<<<<
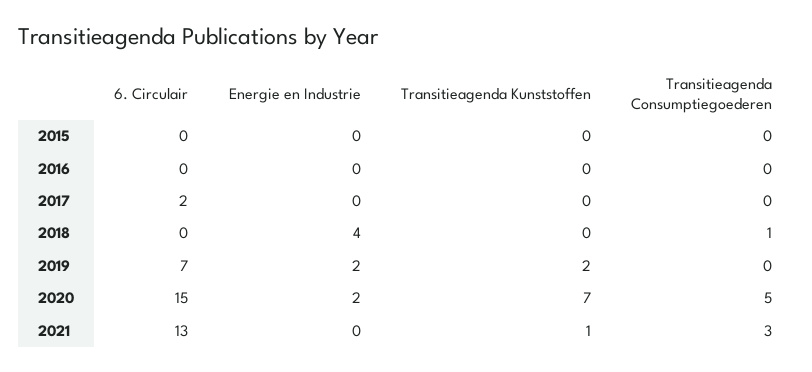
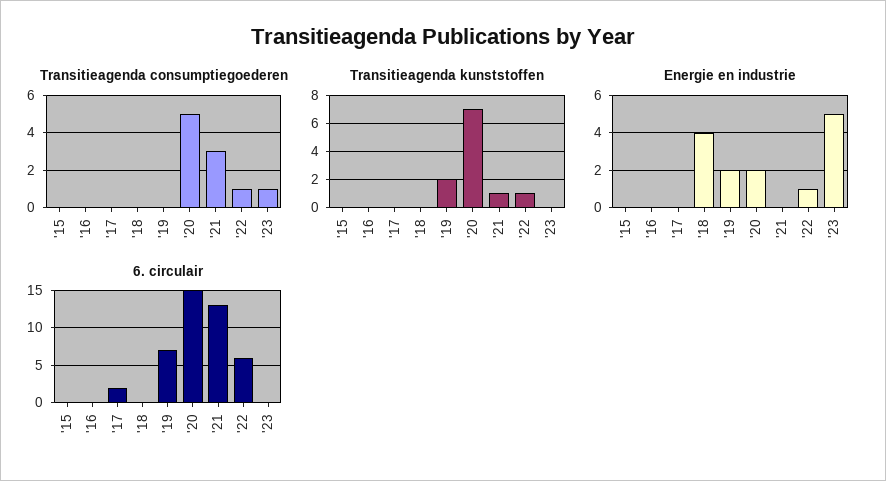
Transitieagenda Consumptiegoederen, 2018: 1 -> 0
Transitieagenda Consumptiegoederen, '22: none -> 1
Transitieagenda Consumptiegoederen, '23: none -> 1
Transitieagenda Kunststoffen, '22: none -> 1
Transitieagenda Kunststoffen, '23: none -> 0
Energie en Industrie, '22: none -> 1
Energie en Industrie, '23: none -> 5
6. Circulair, '22: none -> 6
6. Circulair, '23: none -> 0

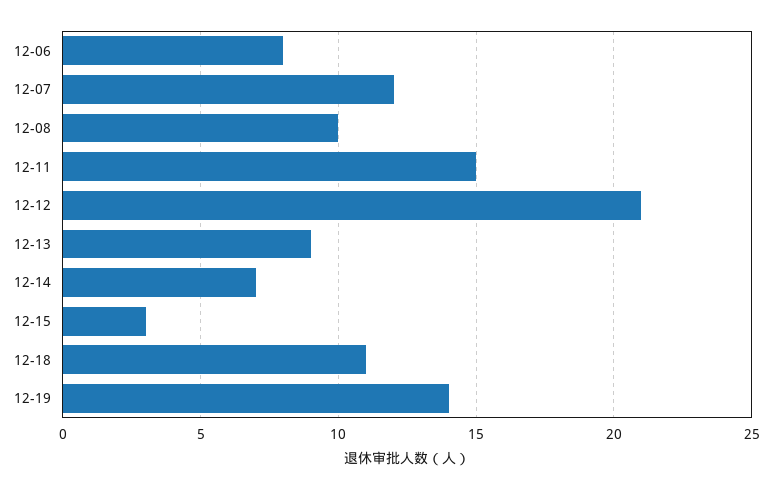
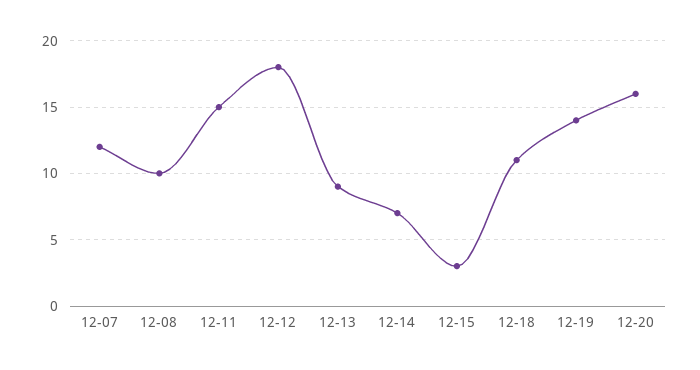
12-06: 8 -> none
12-12: 21 -> 18
12-20: none -> 16

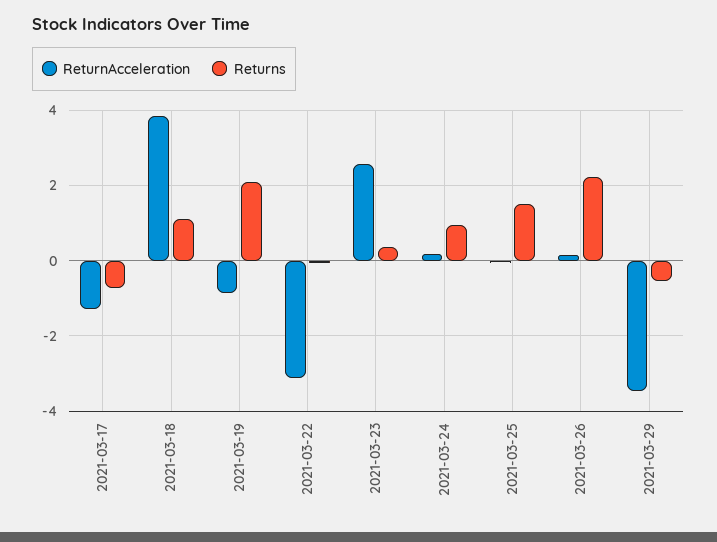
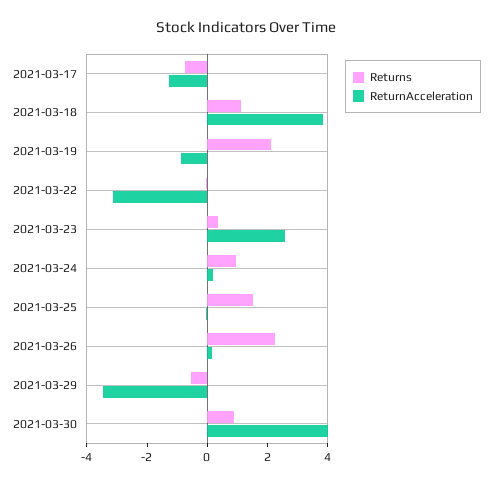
Returns, 2021-03-30: none -> 1
ReturnAcceleration, 2021-03-30: none -> 4

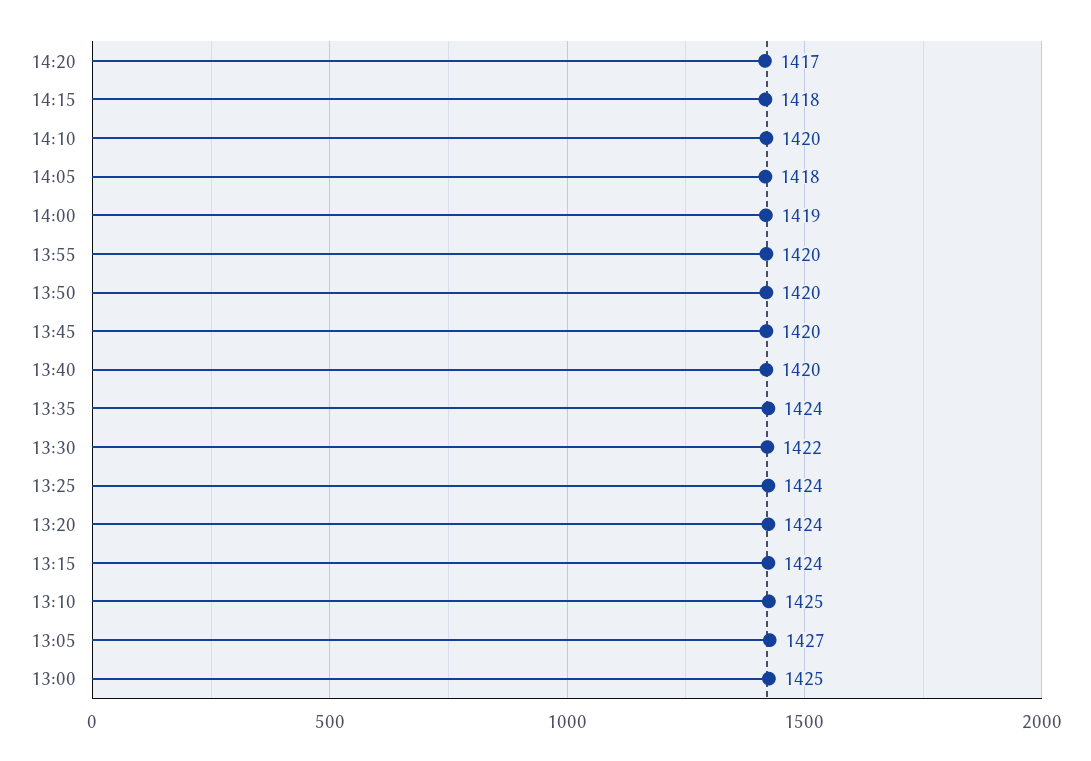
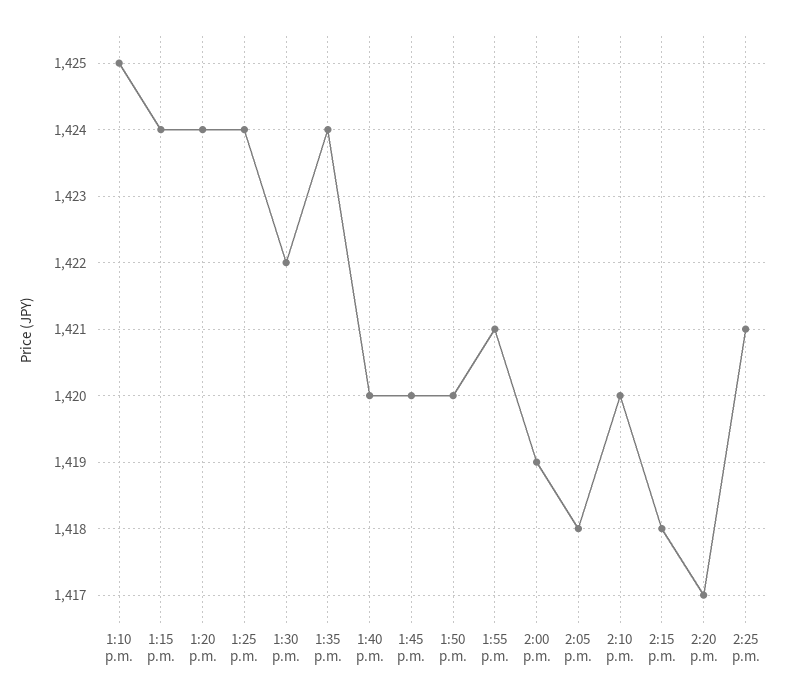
13:55: 1420 -> 1421
13:05: 1427 -> none
13:00: 1425 -> none
2:25 p.m.: none -> 1421

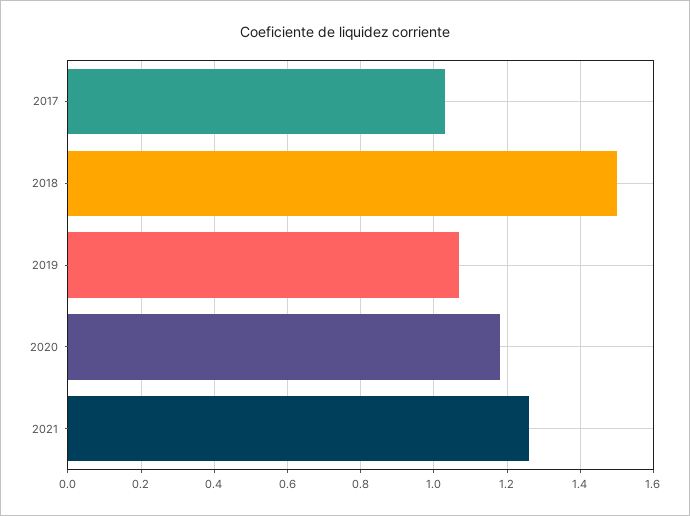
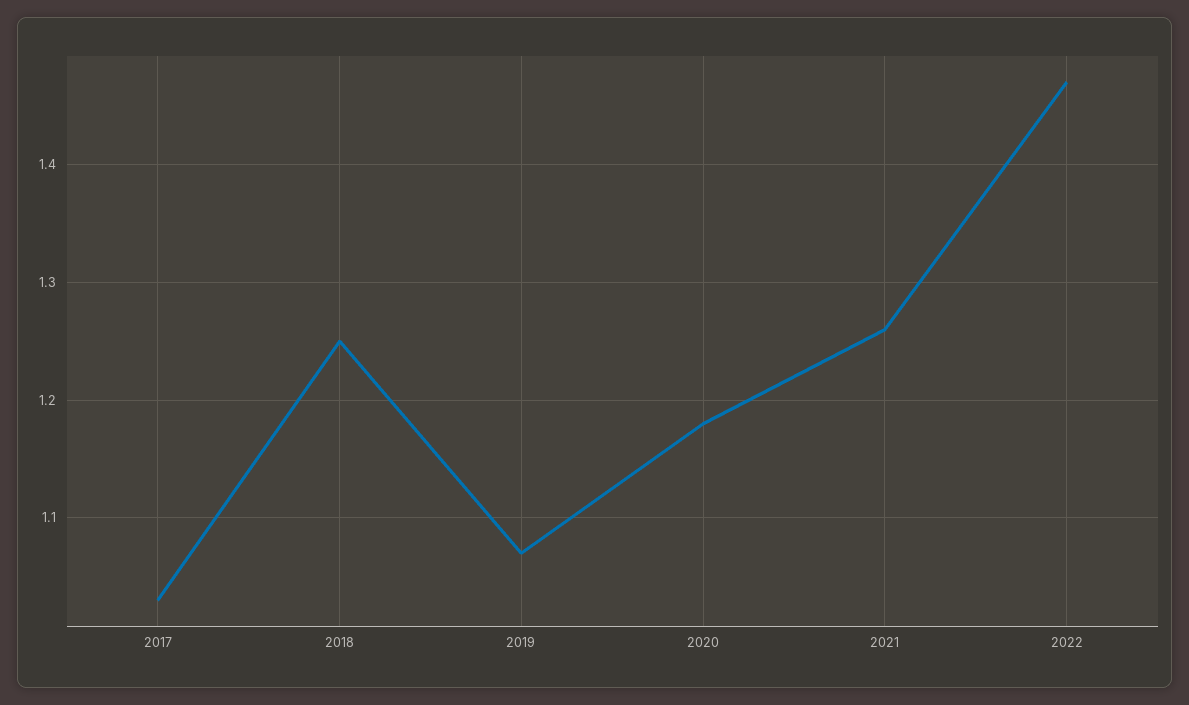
2018: 1.5 -> 1.25
2022: none -> 1.47

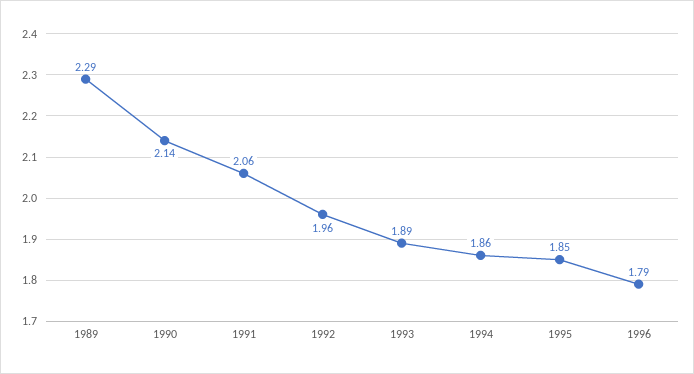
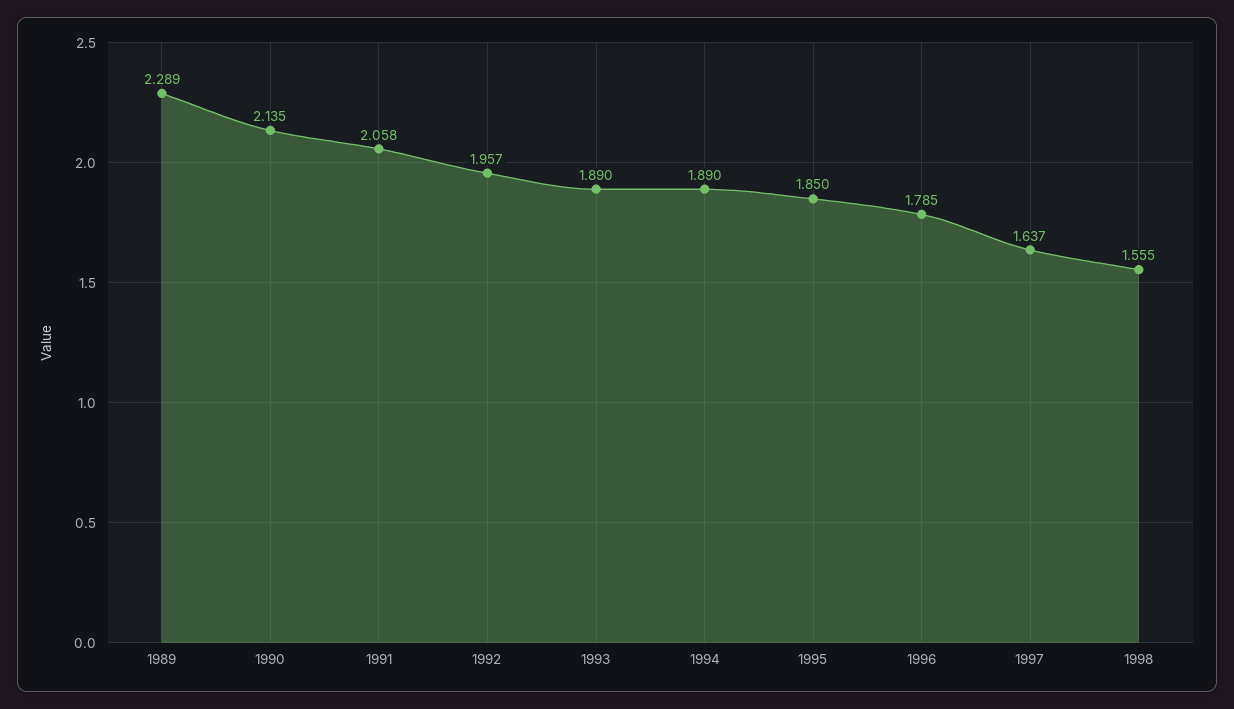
1994: 1.86 -> 1.89
1997: none -> 1.637
1998: none -> 1.555

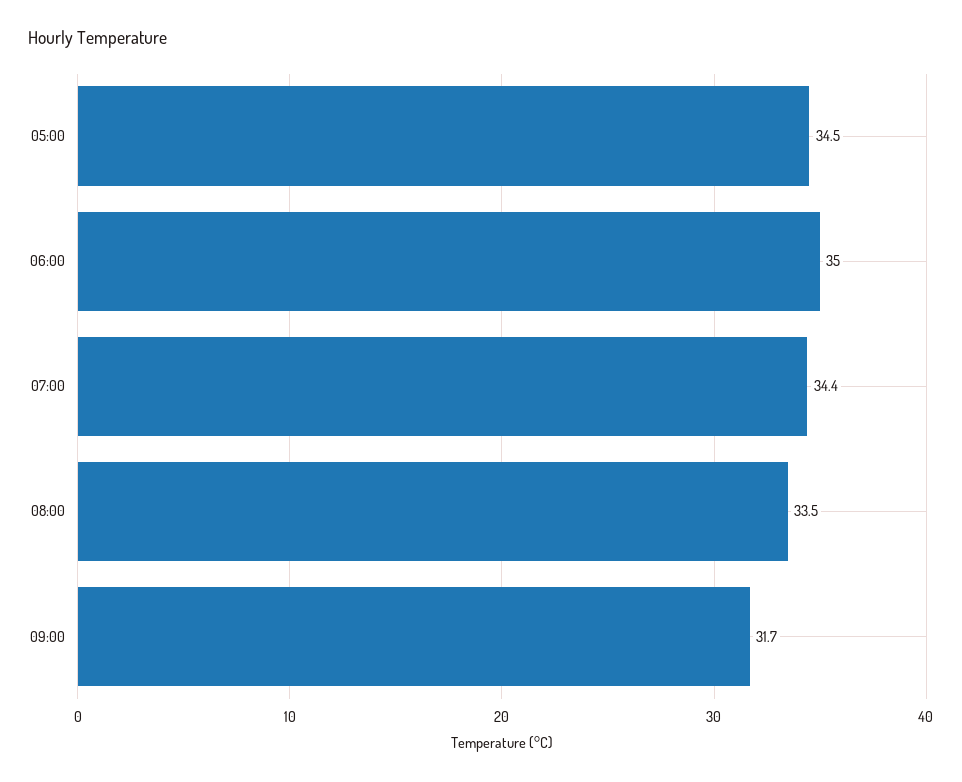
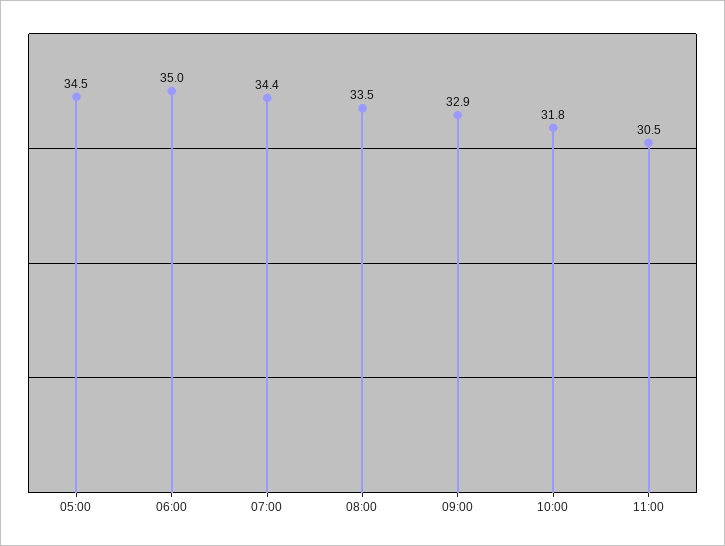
09:00: 31.7 -> 32.9
10:00: none -> 31.8
11:00: none -> 30.5

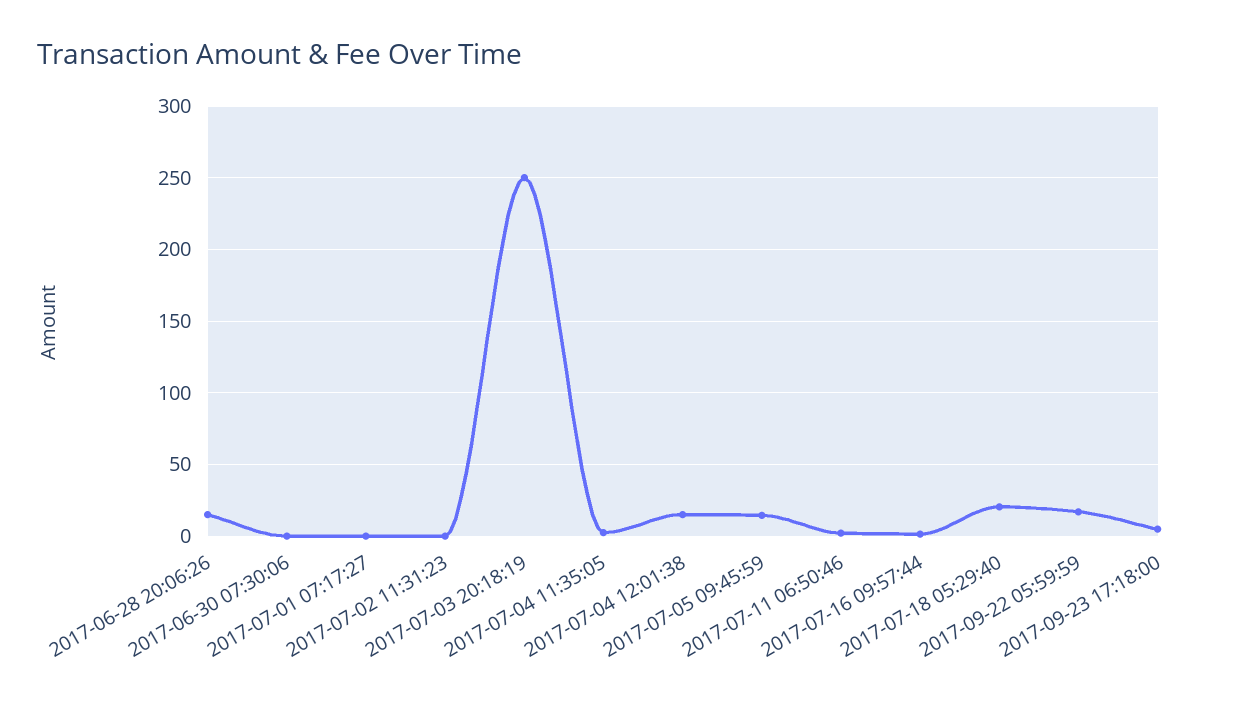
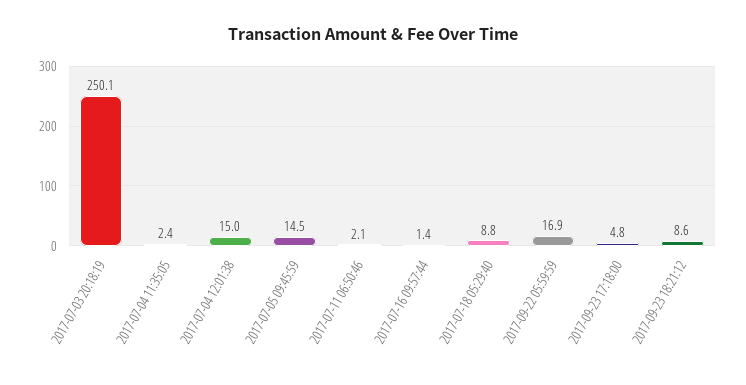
2017-06-28 20:06:26: 15 -> none
2017-06-30 07:30:06: 0 -> none
2017-07-01 07:17:27: 0 -> none
2017-07-02 11:31:23: 0 -> none
2017-07-18 05:29:40: 20 -> 8.8
2017-09-23 18:21:12: none -> 8.6

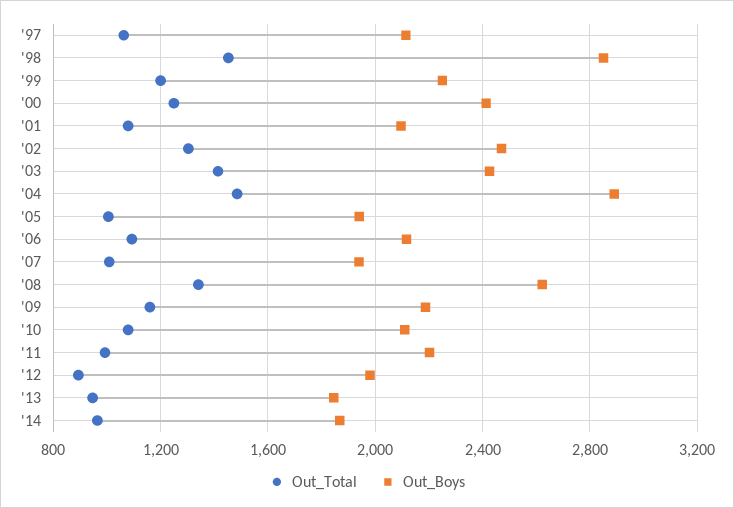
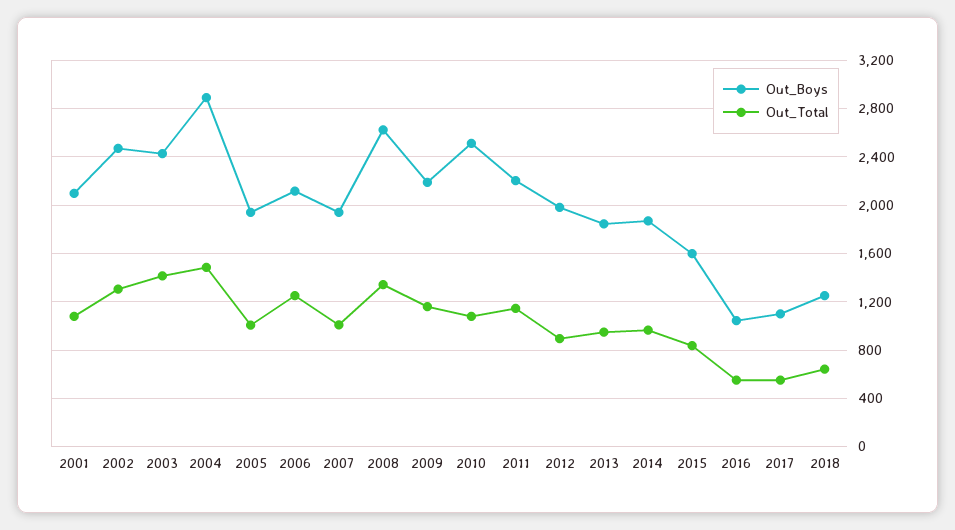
Out_Total, '97: 1050 -> none
Out_Boys, '97: 2100 -> none
Out_Total, '98: 1450 -> none
Out_Boys, '98: 2850 -> none
Out_Total, '99: 1200 -> none
Out_Boys, '99: 2250 -> none
Out_Total, '00: 1250 -> none
Out_Boys, '00: 2400 -> none
Out_Total, '06: 1100 -> 1250
Out_Boys, '10: 2100 -> 2500
Out_Total, '11: 1000 -> 1150
Out_Boys, 2015: none -> 1600
Out_Total, 2015: none -> 850
Out_Boys, 2016: none -> 1050
Out_Total, 2016: none -> 550
Out_Boys, 2017: none -> 1100
Out_Total, 2017: none -> 550
Out_Boys, 2018: none -> 1250
Out_Total, 2018: none -> 650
>>>>
**TO DO:** Please copy the data above exactly; the pictures do not belong in the copy.

**COMPLETED EXERCISE:**
Transitieagenda Consumptiegoederen, 2018: 1 -> 0
Transitieagenda Consumptiegoederen, '22: none -> 1
Transitieagenda Consumptiegoederen, '23: none -> 1
Transitieagenda Kunststoffen, '22: none -> 1
Transitieagenda Kunststoffen, '23: none -> 0
Energie en Industrie, '22: none -> 1
Energie en Industrie, '23: none -> 5
6. Circulair, '22: none -> 6
6. Circulair, '23: none -> 0

12-06: 8 -> none
12-12: 21 -> 18
12-20: none -> 16

Returns, 2021-03-30: none -> 1
ReturnAcceleration, 2021-03-30: none -> 4

13:55: 1420 -> 1421
13:05: 1427 -> none
13:00: 1425 -> none
2:25 p.m.: none -> 1421

2018: 1.5 -> 1.25
2022: none -> 1.47

1994: 1.86 -> 1.89
1997: none -> 1.637
1998: none -> 1.555

09:00: 31.7 -> 32.9
10:00: none -> 31.8
11:00: none -> 30.5

2017-06-28 20:06:26: 15 -> none
2017-06-30 07:30:06: 0 -> none
2017-07-01 07:17:27: 0 -> none
2017-07-02 11:31:23: 0 -> none
2017-07-18 05:29:40: 20 -> 8.8
2017-09-23 18:21:12: none -> 8.6

Out_Total, '97: 1050 -> none
Out_Boys, '97: 2100 -> none
Out_Total, '98: 1450 -> none
Out_Boys, '98: 2850 -> none
Out_Total, '99: 1200 -> none
Out_Boys, '99: 2250 -> none
Out_Total, '00: 1250 -> none
Out_Boys, '00: 2400 -> none
Out_Total, '06: 1100 -> 1250
Out_Boys, '10: 2100 -> 2500
Out_Total, '11: 1000 -> 1150
Out_Boys, 2015: none -> 1600
Out_Total, 2015: none -> 850
Out_Boys, 2016: none -> 1050
Out_Total, 2016: none -> 550
Out_Boys, 2017: none -> 1100
Out_Total, 2017: none -> 550
Out_Boys, 2018: none -> 1250
Out_Total, 2018: none -> 650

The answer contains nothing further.